Scaling your machine learning workloads will eventually require resource orchestration. This article compares the most popular options today — Slurm and Kubernetes, covering their design origins, ML adaptations and other factors to consider.

The role of Slurm and Kubernetes

Slurm and Kubernetes solve similar problems and offer comparable services. Both can be used for model training or other high-performance computing tasks.

These systems aren’t exact equivalents and can be used for various purposes. Although it’s difficult to characterize Slurm and Kubernetes with a single term, I’ll refer to them as “workload managers, ” focusing only on the key aspects of their functionality.

I expect a workload manager to solve the following three tasks, each essential for effective HPC:

  1. Serve as an entry point for users to access their computing power. You might own half a data center, but you need a way to use it.

  2. “Hold” and manage hardware resources.
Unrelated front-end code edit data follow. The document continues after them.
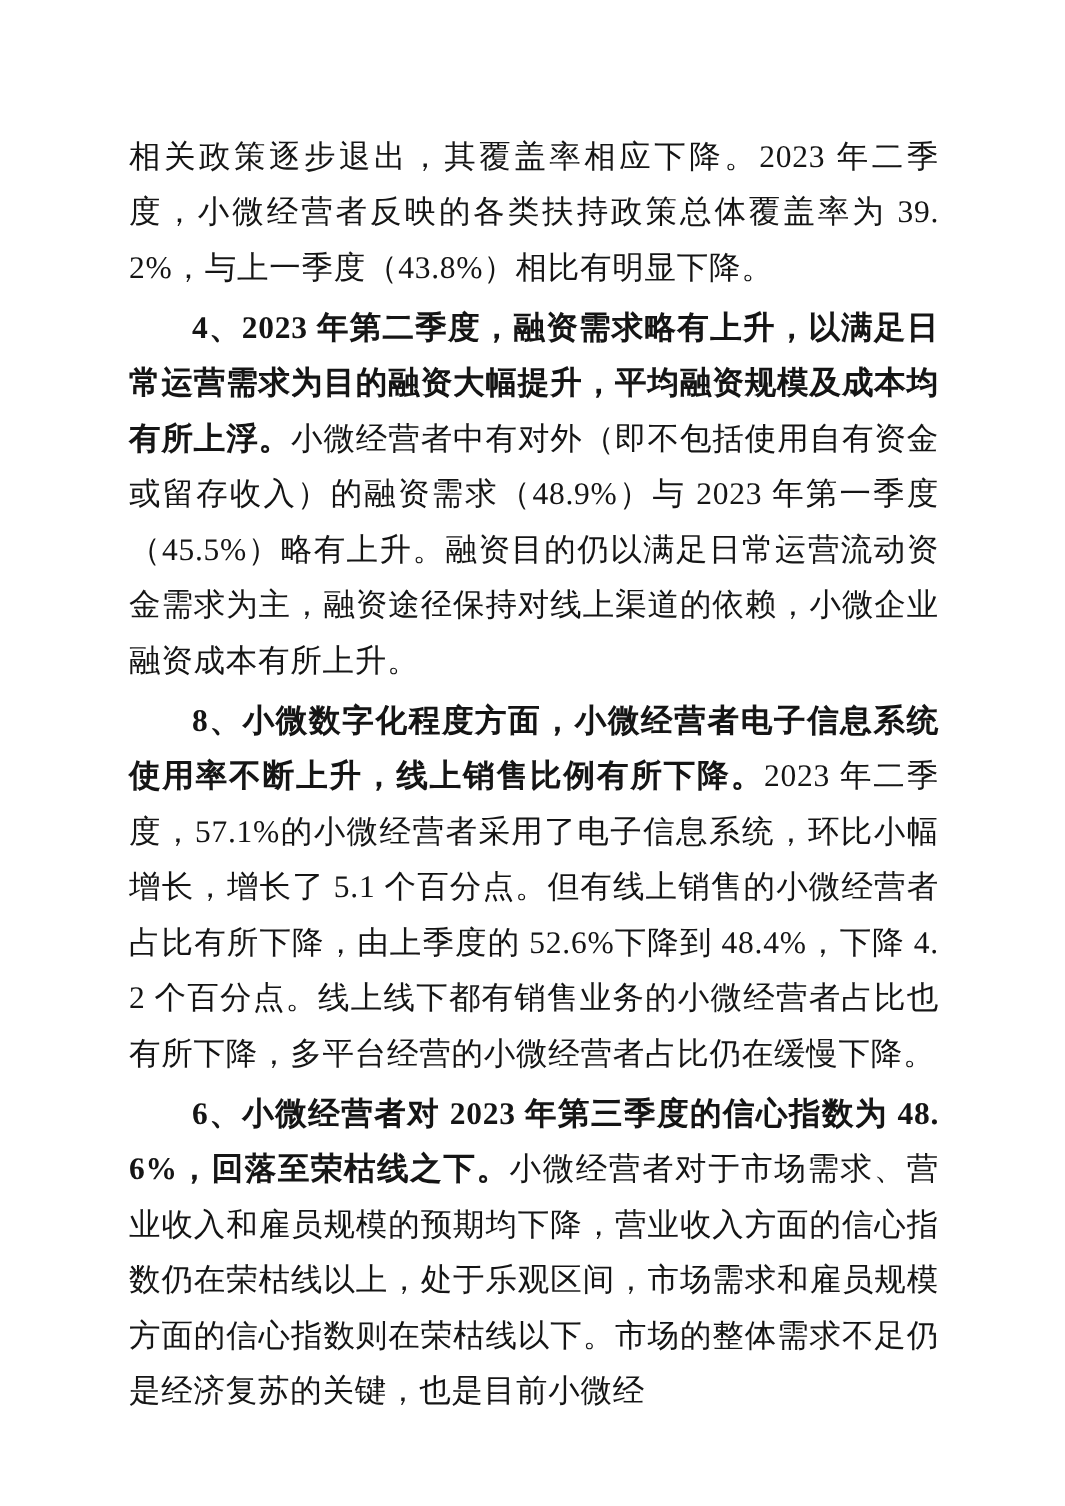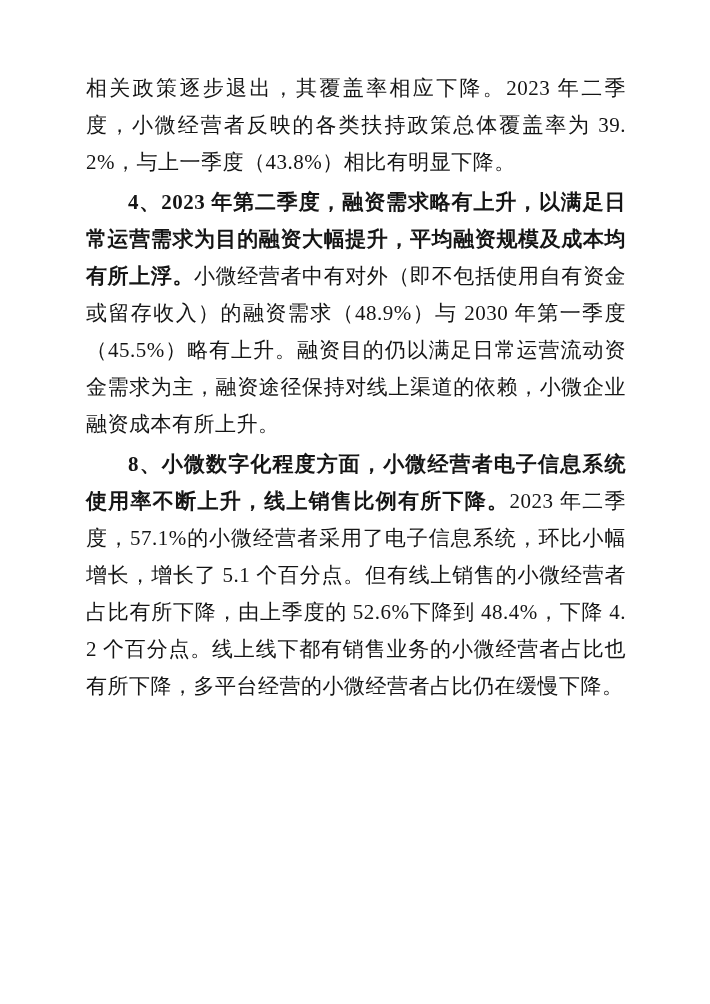--- a/index.html
+++ b/index.html
@@ -15,21 +15,21 @@
     font-family: "Liberation Serif", "DejaVu Serif", serif;
   }
   .page {
     position: absolute;
     inset: 0;
     background: #ffffff;
   }
   .text-block {
     position: absolute;
     left: 86px;
-    top: 70px;
+    top: 86px;
     width: 540px;
     color: #151515;
   }
   p.para {
     margin: 0 0 3px 0;
     padding: 0;
     font-size: 21px;
     line-height: 37px;
     letter-spacing: 0.5px;
     text-align: justify;
@@ -45,16 +45,17 @@
   .run.bold {
     font-weight: bold;
   }
 </style>
 </head>
 <body>
 
 <div class="page">
   <div class="text-block" id="text-block" style="color: rgb(21, 21, 21);">
       <p class="para"><span class="run">相关政策逐步退出，其覆盖率相应下降。2023 年二季度，小微经营者反映的各类扶持政策总体覆盖率为 39.2%，与上一季度（43.8%）相比有明显下降。</span></p>
-      <p class="para indent"><span class="run bold">4、2023 年第二季度，融资需求略有上升，以满足日常运营需求为目的融资大幅提升，平均融资规模及成本均有所上浮。</span><span class="run">小微经营者中有对外（即不包括使用自有资金或留存收入）的融资需求（48.9%）与 2030 年第一季度（45.5%）略有上升。融资目的仍以满足日常运营流动资金需求为主，融资途径保持对线上渠道的依赖，小微企业融资成本有所上升。</span></p>
+      <p class="para indent"><span class="run bold">4、2023 年第二季度，融资需求略有上升，以满足日常运营需求为目的融资大幅提升，平均融资规模及成本均有所上浮。</span><span class="run">小微经营者中有对外（即不包括使用自有资金或留存收入）的融资需求（48.9%）与 2023 年第一季度（45.5%）略有上升。融资目的仍以满足日常运营流动资金需求为主，融资途径保持对线上渠道的依赖，小微企业融资成本有所上升。</span></p>
       <p class="para indent"><span class="run bold">8、小微数字化程度方面，小微经营者电子信息系统使用率不断上升，线上销售比例有所下降。</span><span class="run">2023 年二季度，57.1%的小微经营者采用了电子信息系统，环比小幅增长，增长了 5.1 个百分点。但有线上销售的小微经营者占比有所下降，由上季度的 52.6%下降到 48.4%，下降 4.2 个百分点。线上线下都有销售业务的小微经营者占比也有所下降，多平台经营的小微经营者占比仍在缓慢下降。</span></p>
+      <p class="para indent"><span class="run bold">6、小微经营者对 2023 年第三季度的信心指数为 48.6%，回落至荣枯线之下。</span><span class="run">小微经营者对于市场需求、营业收入和雇员规模的预期均下降，营业收入方面的信心指数仍在荣枯线以上，处于乐观区间，市场需求和雇员规模方面的信心指数则在荣枯线以下。市场的整体需求不足仍是经济复苏的关键，也是目前小微经</span></p>
     </div>
 </div>
 
 </body></html>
Your resources are typically delegated to a workload manager to ensure all computational tasks follow the same rules.

  3. Implement scheduling algorithms for allocating resources and executing user workloads.

How workload managers help training

Model training is an extremely complex task. It’s not only mentally challenging but also requires meticulous management of a vast stack of hardware and software. Fortunately, you can delegate part of this complexity to a workload manager, which will definitely help you save on headache pills.

Another area where a workload manager helps save money is on highly expensive equipment. These days, you can’t train a model to generate cute kitties on your personal computer (at least if you want them to be cute enough). For serious training, you need numerous servers, racks, high-performance GPUs, GPU switches, high-throughput & low-latency networks, various storage technologies and the like. A workload manager helps you utilize these resources more efficiently and divide them fairly among employees or departments.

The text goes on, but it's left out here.